*Work instruction:*
With the string "none" as the filter, copy each matching line from the records.

Itemized modification records:

((

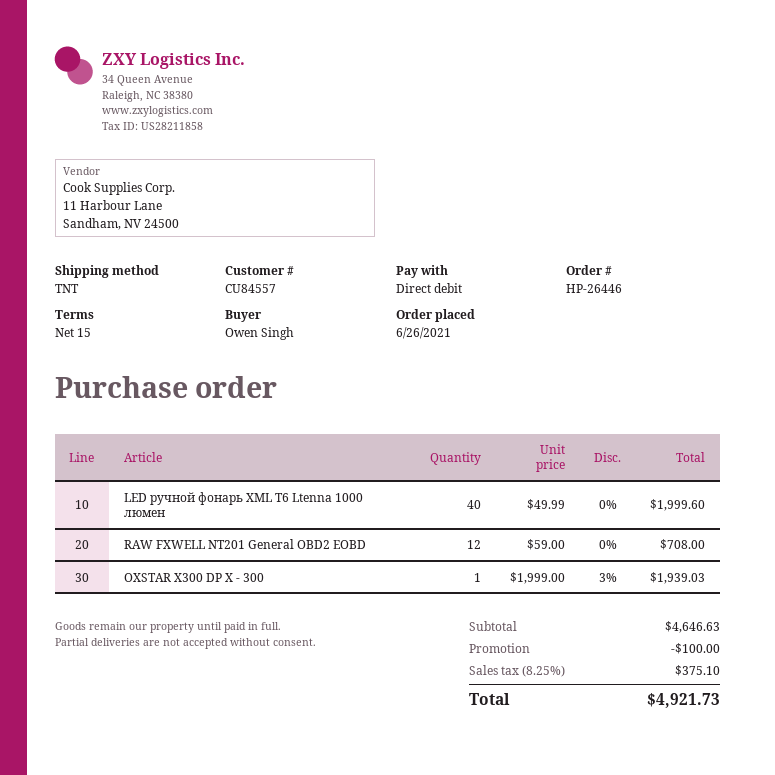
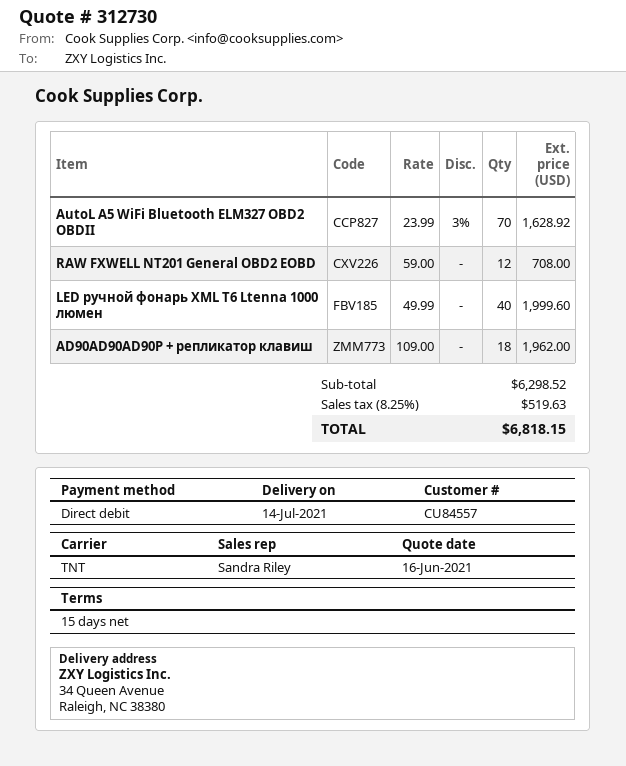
OXSTAR X300 DP X - 300: 1 x 1999.00 - 3% = 1939.03 -> none
AutoL A5 WiFi Bluetooth ELM327 OBD2 OBDII: none -> 70 x 23.99 - 3% = 1628.92
AD90AD90AD90P + репликатор клавиш: none -> 18 x 109.00 = 1962.00
subtotal: 4646.63 -> 6298.52
discount: 100.00 -> none
tax: 8.25% = 375.10 -> 8.25% = 519.63
total: 4921.73 -> 6818.15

))

*Exercise answer:*
OXSTAR X300 DP X - 300: 1 x 1999.00 - 3% = 1939.03 -> none
AutoL A5 WiFi Bluetooth ELM327 OBD2 OBDII: none -> 70 x 23.99 - 3% = 1628.92
AD90AD90AD90P + репликатор клавиш: none -> 18 x 109.00 = 1962.00
discount: 100.00 -> none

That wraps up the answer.